The Budget 2021, as promised by the finance minister, truly looks like a “never before budget" in the sense that all the temptations to tweak with taxes were resisted and focus was solely on reviving growth which was the need of the hour. The FM chose to focus on pump-priming of the economy and it understandably comes at the cost of fiscal discipline (Fiscal deficit at 6.8% is above most estimates) but is well justified given the unprecedented times we are living in. The revenue projections have been kept conservative and imply a risk to the upside as would be expected from an economy on the rebound. The key though, is implementation (especially formation of the DFI and ARC) but does not look like a challenge given the government has shown a clear intent to walk the talk.

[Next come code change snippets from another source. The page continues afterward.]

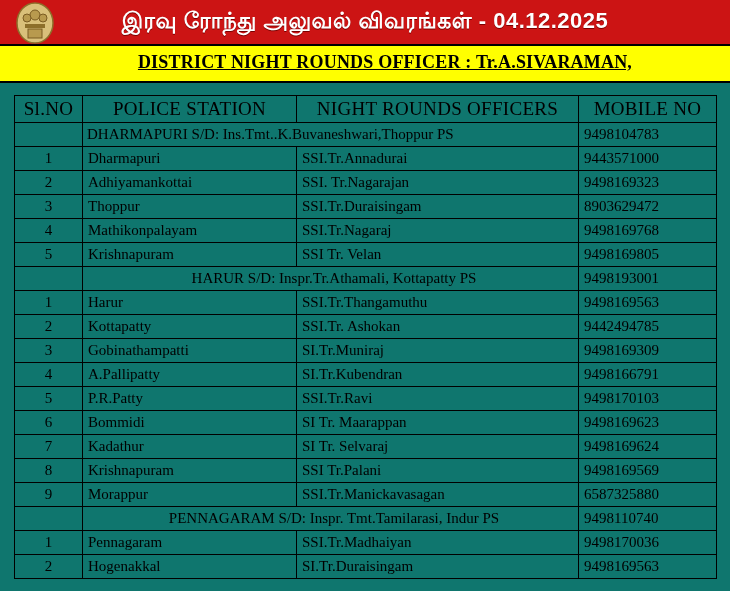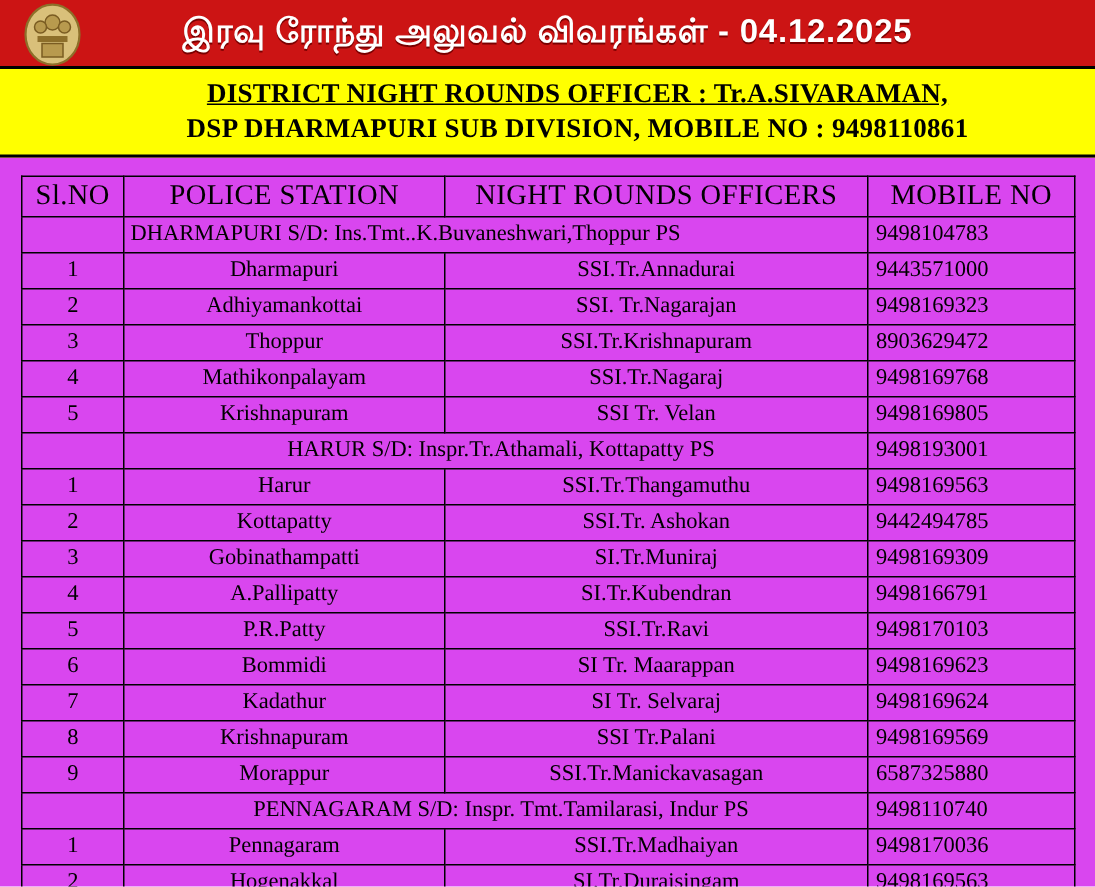"இரவு ரோந்து அலுவல் விவரங்கள் -" .page { background: #d946ef -> #0f766e }
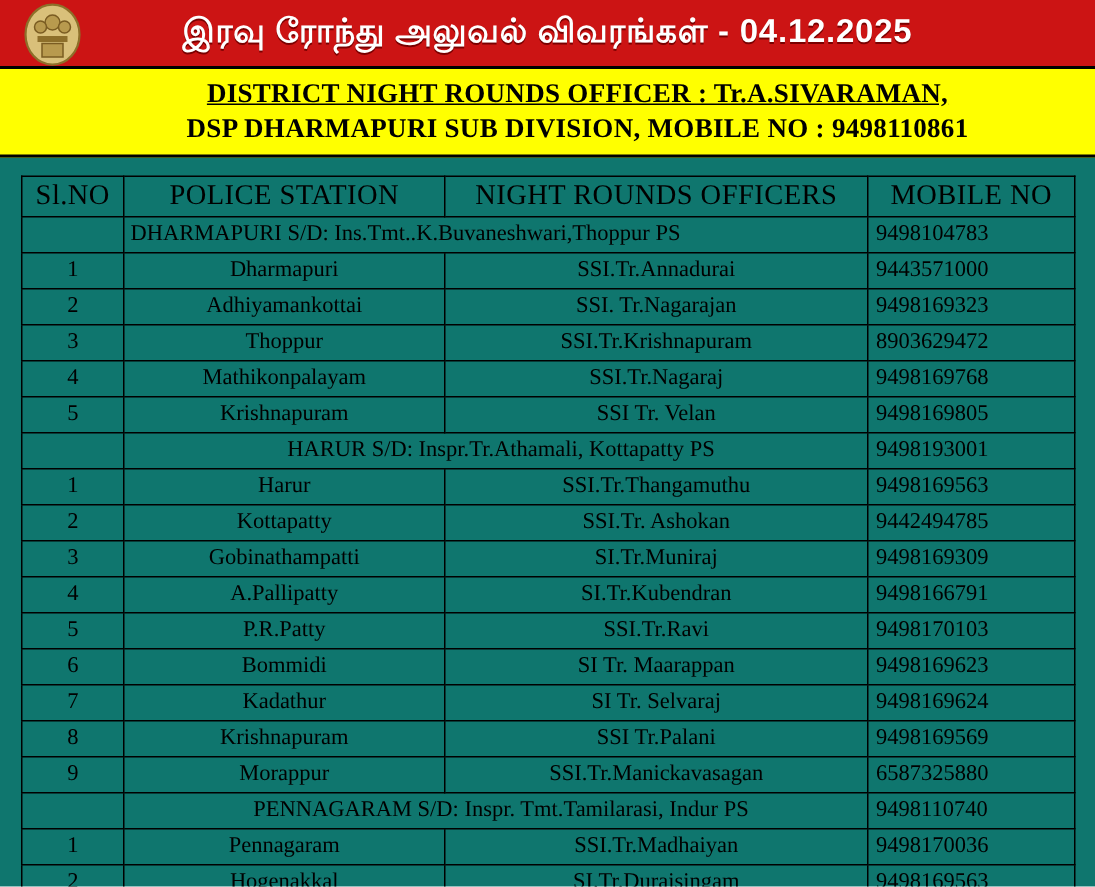"DSP DHARMAPURI SUB DIVISION, MOBILE" div.line { html: <div>DSP DHARMAPURI SUB DIVISION, MOBILE NO : 9498110861</div> -> none }
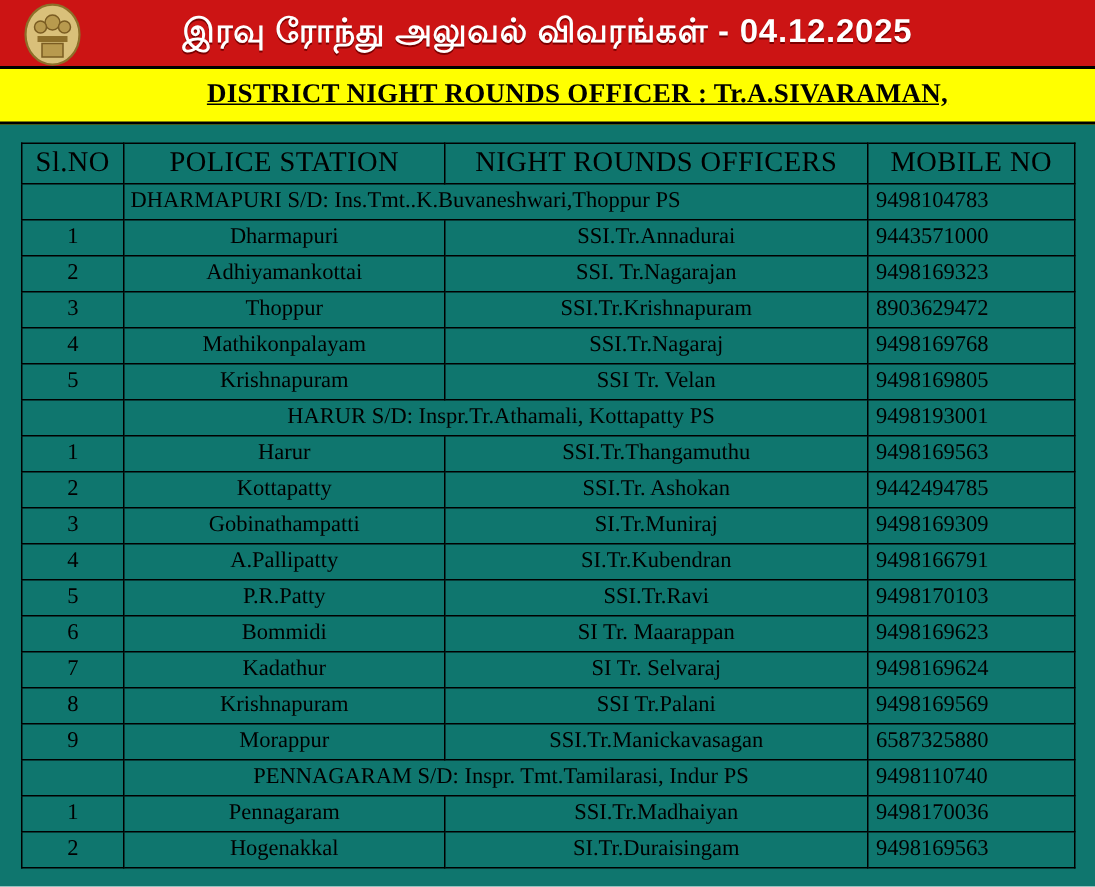"Dharmapuri" td.ps, td.off { text-align: center -> left }
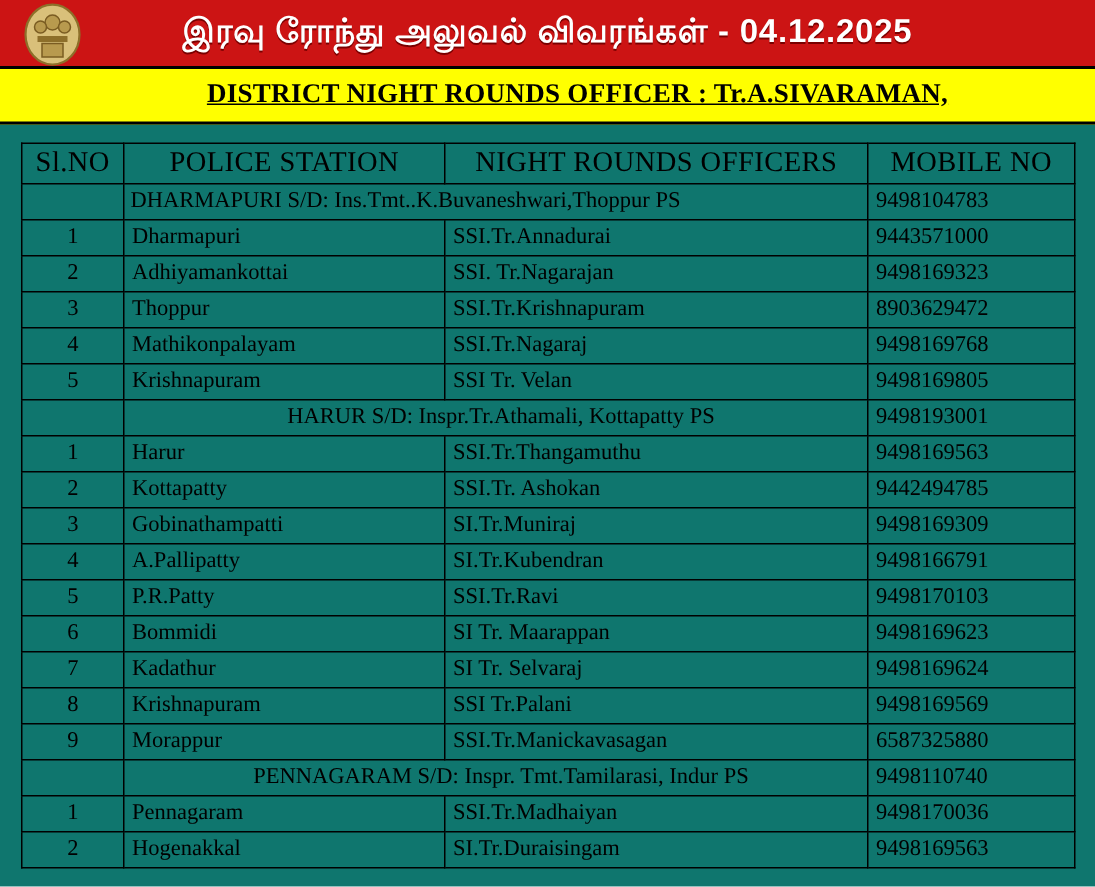"SSI.Tr.Krishnapuram" td.off { text: SSI.Tr.Krishnapuram -> SSI.Tr.Duraisingam }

It can be called a debt funded budget as most of the heavy lifting is done by expanding the balance sheet. Overestimation of revenues was avoided in an attempt to keep the calculations realistic, which lends credibility and should help us to achieve the 11% + GDP target. This implies a nominal GDP growth for FY22 at 13.9% as per our estimates. The key concern from relaxing the fiscal discipline is one of a potential ratings downgrade but the economic survey clearly addressed this topic and we expect rating agencies to hold back their horses and watch out for an earnings revival rather than take immediate action. In addition, the spending thrust is largely focused on infrastructure with a capex target of INR 5.54 trillion, which should serve the dual purpose of employment generation and having a multiplier effect on the economy.
Disinvestment once again remains the theme for FY22 but with a more determined mindset; at INR 1.75 trillion the disinvestment target is lower than that in FY21 but seems a lot more achievable and remains one of the primary sources of revenue for FY22. Disinvestment in this budget will largely be achieved by privatization, which should make the disinvestment candidates more efficient and thus attractive for prospective buyers.
High direct benefit transfers and infrastructure spending augurs well for rural spending while a lack of any further increase in taxes can be seen as a positive for urban and high-income consumers. Also, this policy is set to continue for not only FY22 but for four more years (as fiscal deficit target remains high) and thus this provides long term visibility on high domestic consumption growth to continue.
Continuing with their stated intent of simplifying the tax regime and adding predictability to it, the government has proposed a few more measures in this budget, the most important one being reducing the time frame for reopening of old cases from 6 years to 3 years and that too at the highest level of authority. There are no additional taxes being levied and the income tax payer will get pre-filled returns, which not only simplifies the tax filing for individuals but also indicates the progress the government has made in integrating data across various organizations such as the banks, depositories, etc. This will reduce litigation while simultaneously make it difficult to evade taxes.
To summarize, the Budget has already revived the animal spirits of participants in the capital markets and we expect the same to happen in the broader economy given the complete focus on growth. We credit the FM for being pragmatic and avoiding the lure of overestimation of revenues at any point, which should ideally be taken well by investors and rating agencies.
Sanjay Singh is Deputy CEO, BNP Paribas India. Views expressed are his own.